Natürlich ist es tragisch, daß euer Freund auf so schlimme
Weise ums Leben kommen mußte, aber letztlich hat das doch
mit deinem Leben nichts zu tun. Dein Leben sind Henri und
das Chez Nadine, und damit solltest du dich intensiver
beschäftigen.«
»Was versuchst du mir zu sagen?«
    Marie seufzte erneut. Sie empfand derlei Gespräche als
außerordentlich schwierig.
»Du weißt, wie einsam ich bin. Und wie sehr ich mich über
deine Gesellschaft freue. Aber es ist nicht richtig, daß du Henri
so oft sich selber überläßt. Gestern abend war er allein, heute
früh ist er allein. Er liebt dich, und er ist dir sehr ... ergeben.
Aber selbst Liebe und Ergebenheit halten nicht alles aus.

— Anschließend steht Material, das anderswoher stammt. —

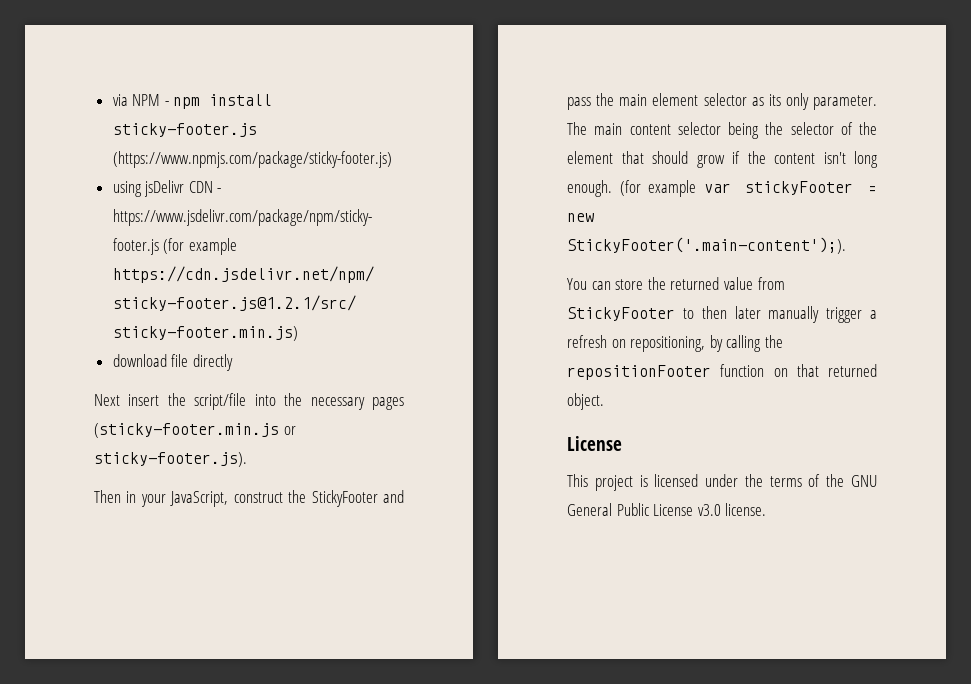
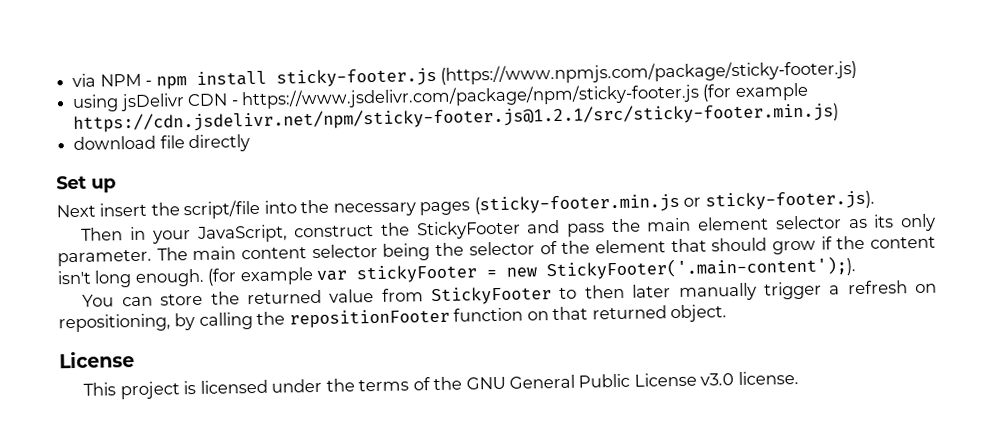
+ Set up

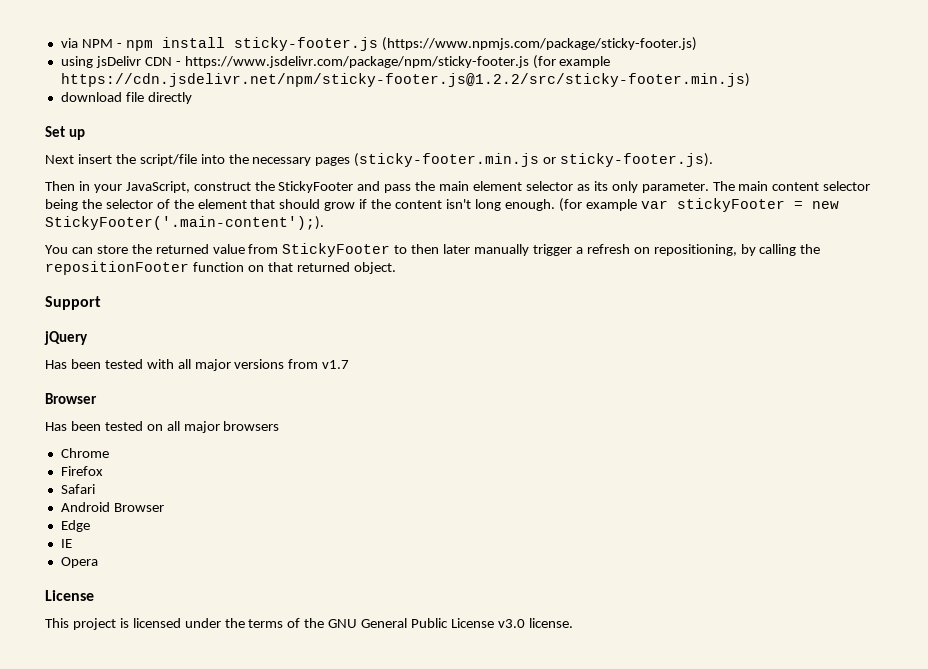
- using jsDelivr CDN - https://www.jsdelivr.com/package/npm/sticky-footer.js (for example https://cdn.jsdelivr.net/npm/sticky-footer.js@1.2.1/src/sticky-footer.min.js)
+ using jsDelivr CDN - https://www.jsdelivr.com/package/npm/sticky-footer.js (for example https://cdn.jsdelivr.net/npm/sticky-footer.js@1.2.2/src/sticky-footer.min.js)
+ Support
+ jQuery
+ Has been tested with all major versions from v1.7
+ Browser
+ Has been tested on all major browsers
+ Chrome
+ Firefox
+ Safari
+ Android Browser
+ Edge
+ IE
+ Opera

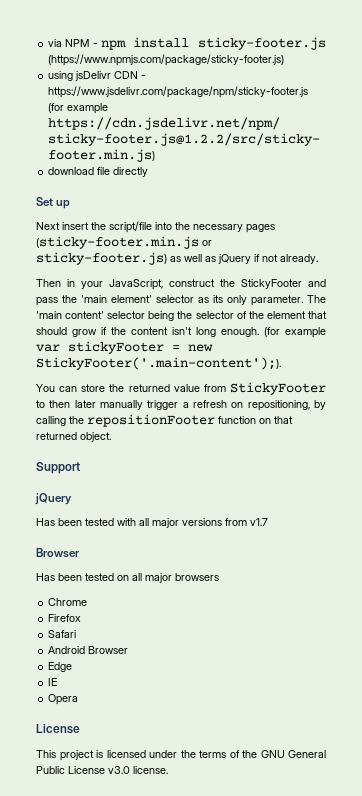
- Next insert the script/file into the necessary pages (sticky-footer.min.js or sticky-footer.js).
+ Next insert the script/file into the necessary pages (sticky-footer.min.js or sticky-footer.js) as well as jQuery if not already.
- Then in your JavaScript, construct the StickyFooter and pass the main element selector as its only parameter.
+ Then in your JavaScript, construct the StickyFooter and pass the 'main element' selector as its only parameter.
- The main content selector being the selector of the element that should grow if the content isn't long enough.
+ The 'main content' selector being the selector of the element that should grow if the content isn't long enough.

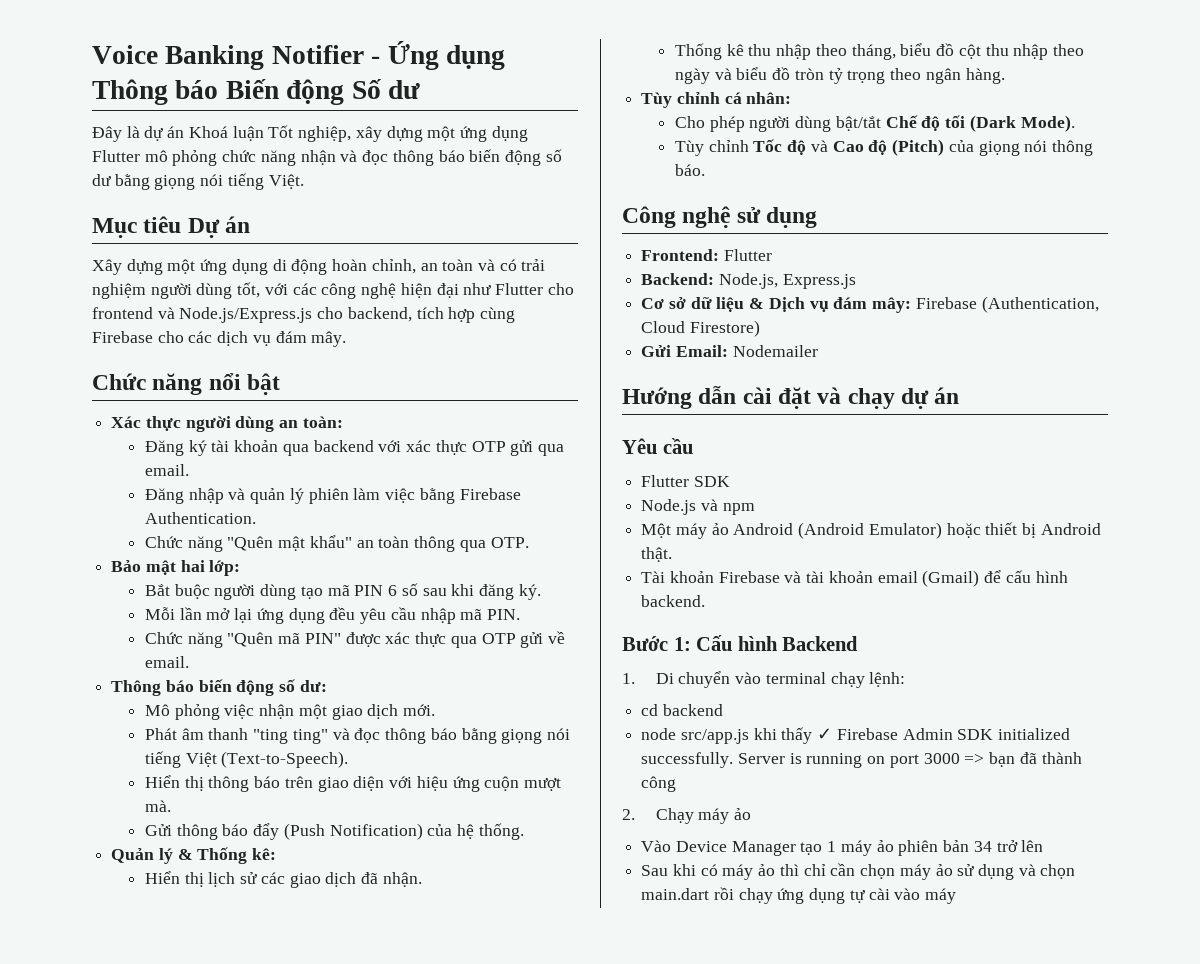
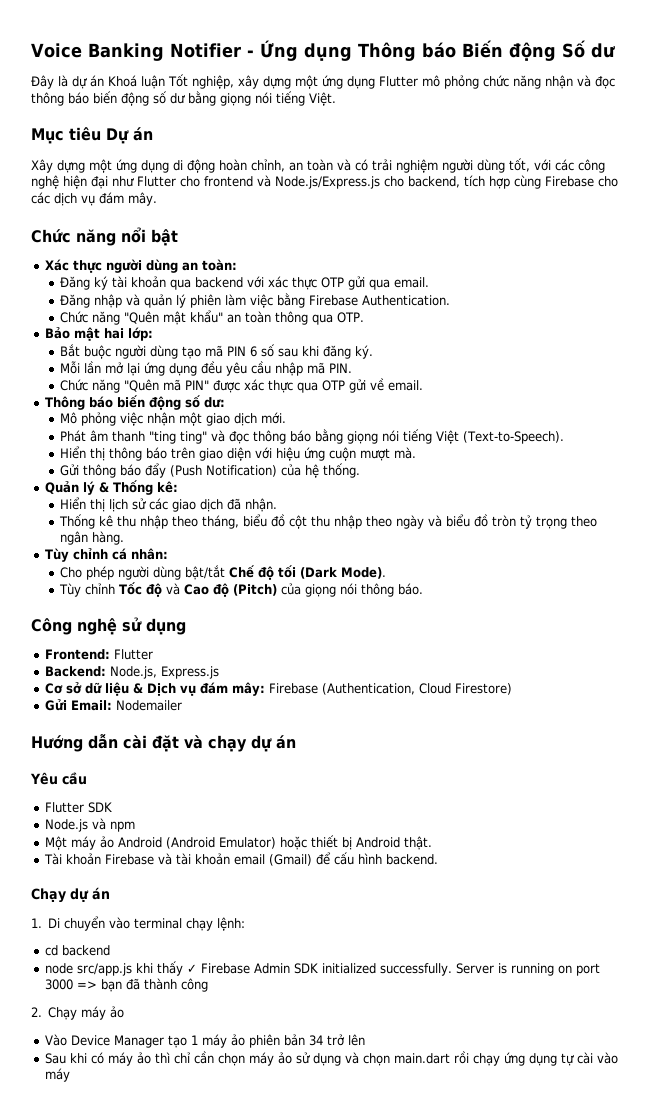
- Bước 1: Cấu hình Backend
+ Chạy dự án

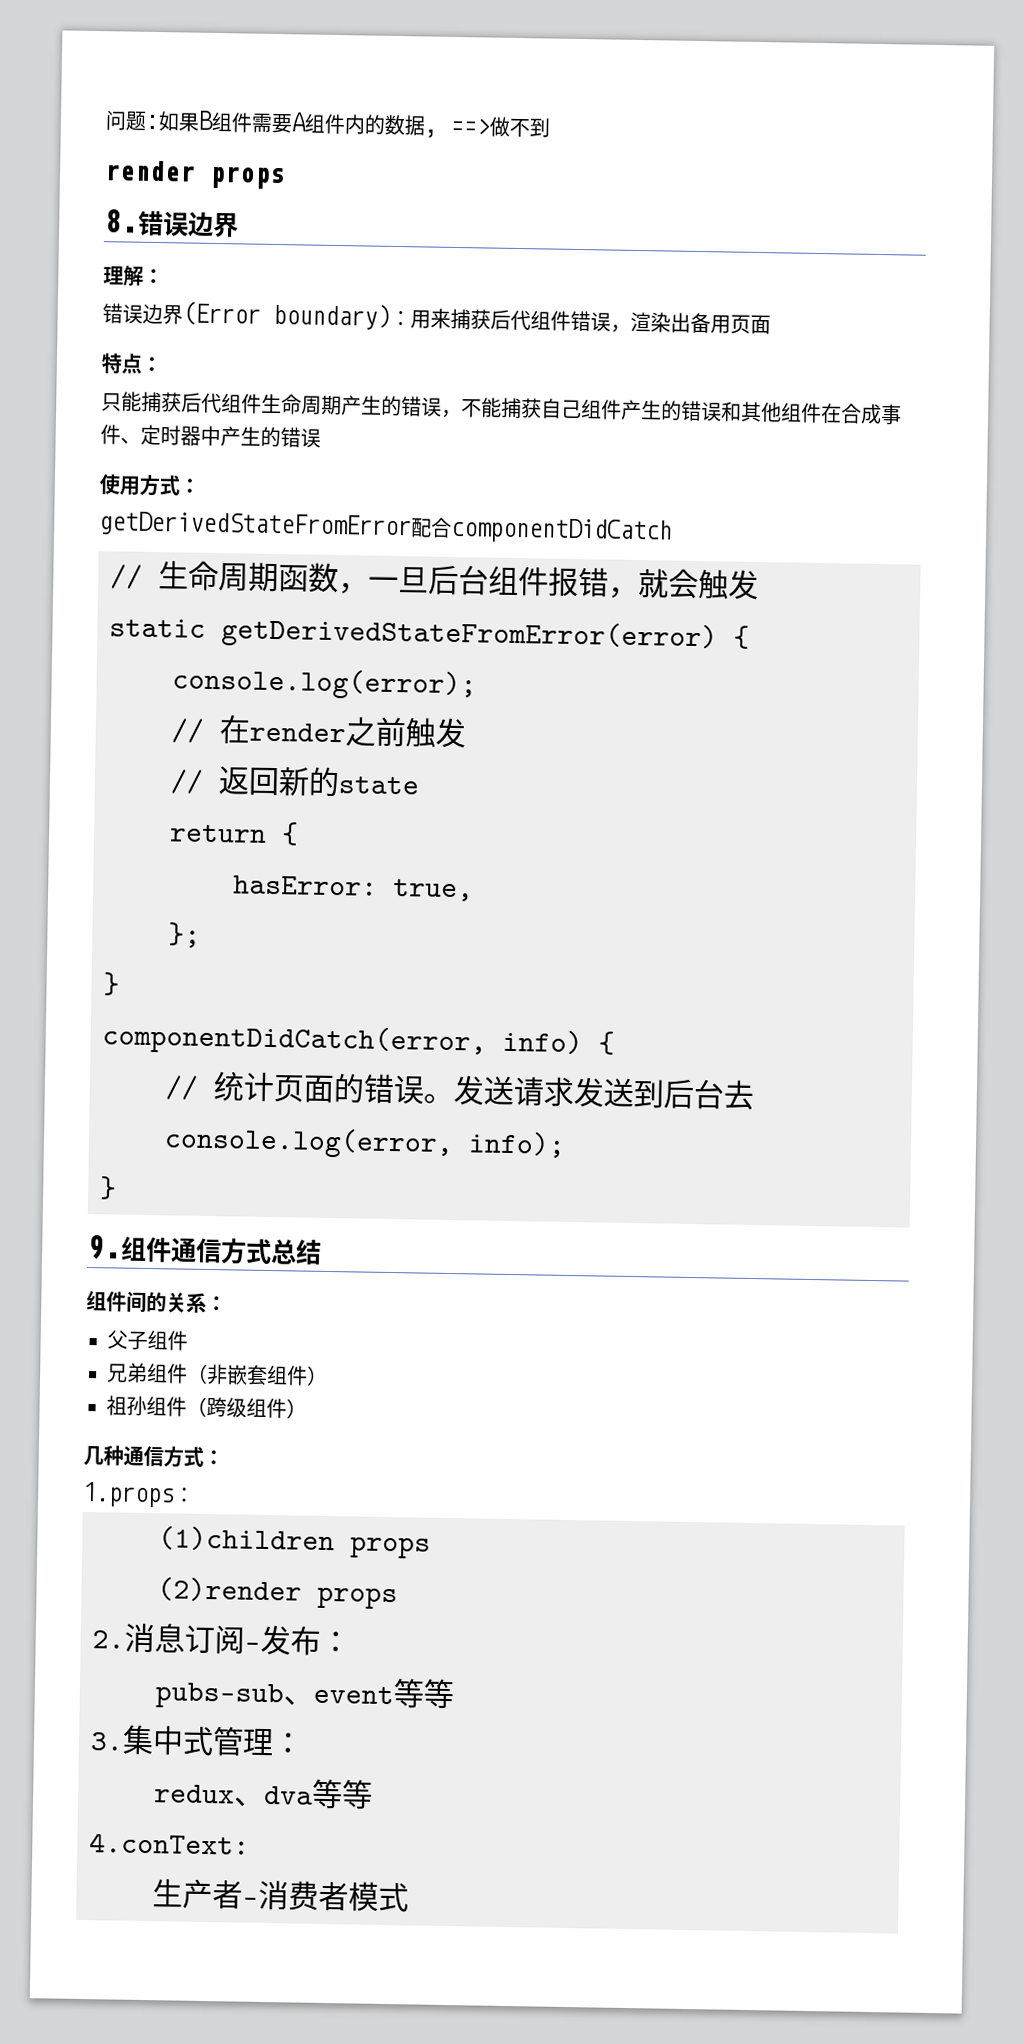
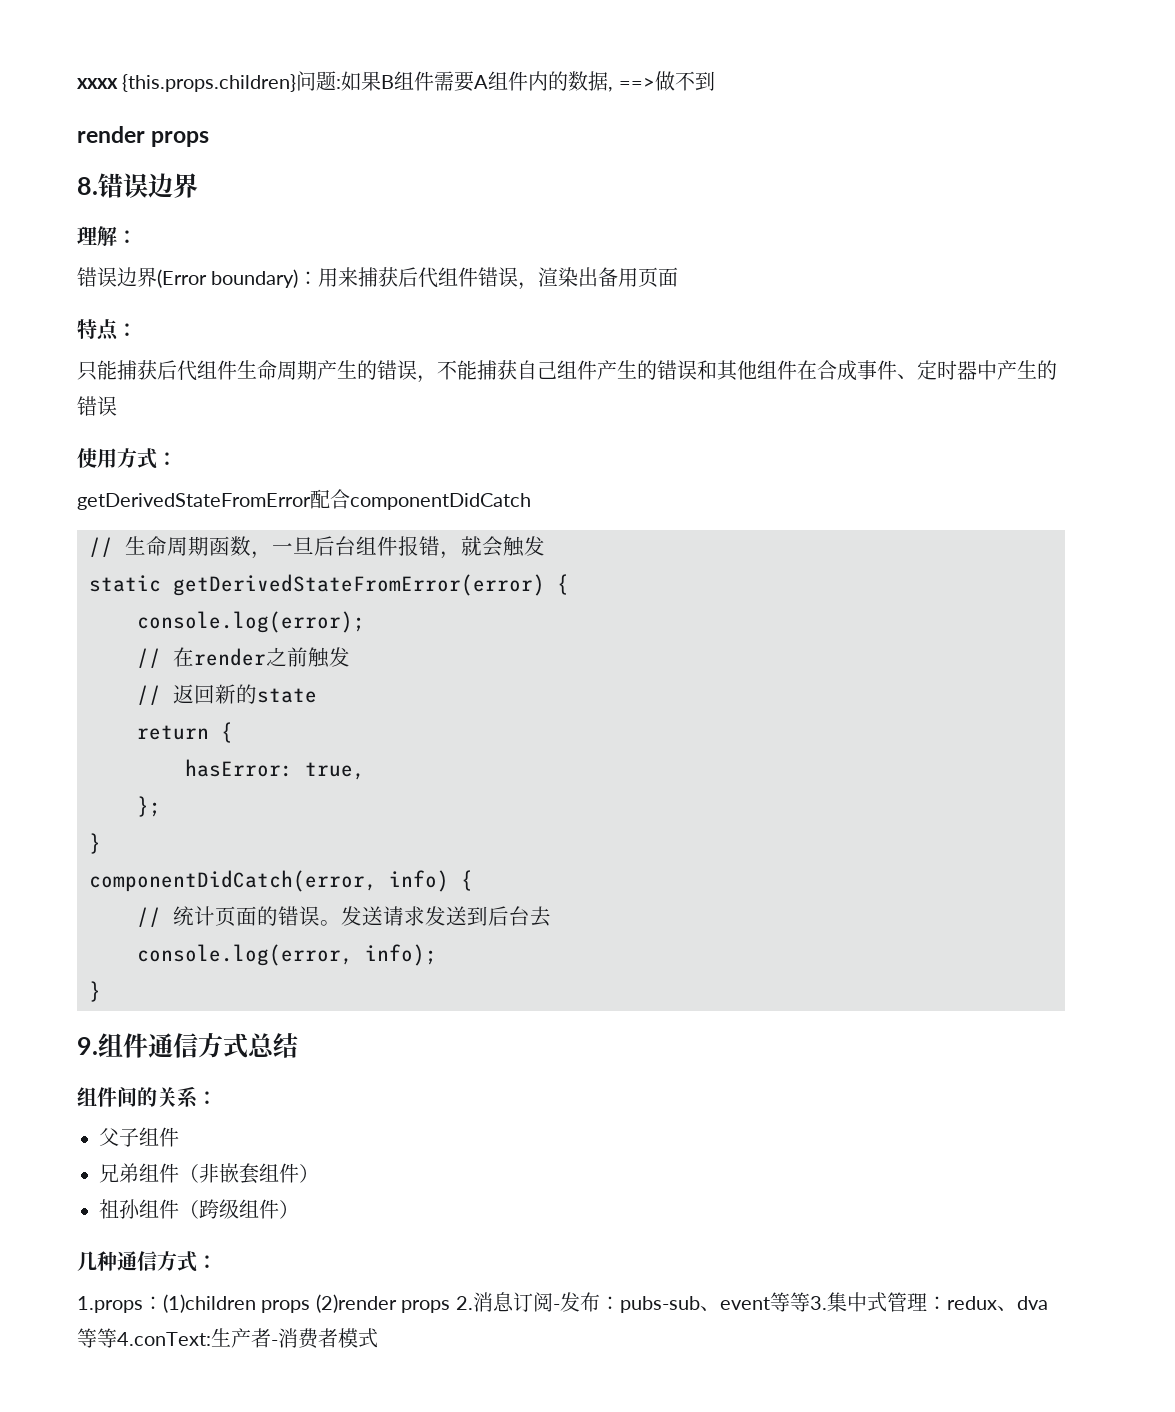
- 问题:如果B组件需要A组件内的数据, ==>做不到
+ xxxx {this.props.children}问题:如果B组件需要A组件内的数据, ==>做不到
- 1.props：
- (1)children props
- (2)render props
- 2.消息订阅-发布：
- pubs-sub、event等等
- 3.集中式管理：
- redux、dva等等
- 4.conText:
- 生产者-消费者模式
+ 1.props：(1)children props (2)render props 2.消息订阅-发布：pubs-sub、event等等3.集中式管理：redux、dva等等4.conText:生产者-消费者模式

Nadine«, sie griff über den Tisch und streichelte kurz über die
Hände ihrer Tochter, »es wird Zeit, daß du dich auf den
Rückweg machst.«
Nadine zog ihre Hände zurück, verbarg sie unter der
Tischplatte, als habe sie Angst vor einem weiteren Übergriff
ihrer Mutter.
»Es gibt keinen Rückweg«, sagte sie.
Marie starrte sie an. »Was heißt das? Wie meinst du das?«
»Wie ich es sage. Was ist daran unklar?«
»Es gibt keinen Rückweg? Du willst nicht zu Henri zurück?«
»Nein.« Noch immer hielt sie ihre Hände unter der
Tischplatte versteckt. »Ich will nicht zurück. Unsere Ehe ist am
Ende, und das schon seit langem. Es hat keinen Sinn, wenn du
mir einzureden versuchst, er sei ein phantastischer Mann, und
ich solle mich zusammenreißen und was-weiß-ich-noch-alles.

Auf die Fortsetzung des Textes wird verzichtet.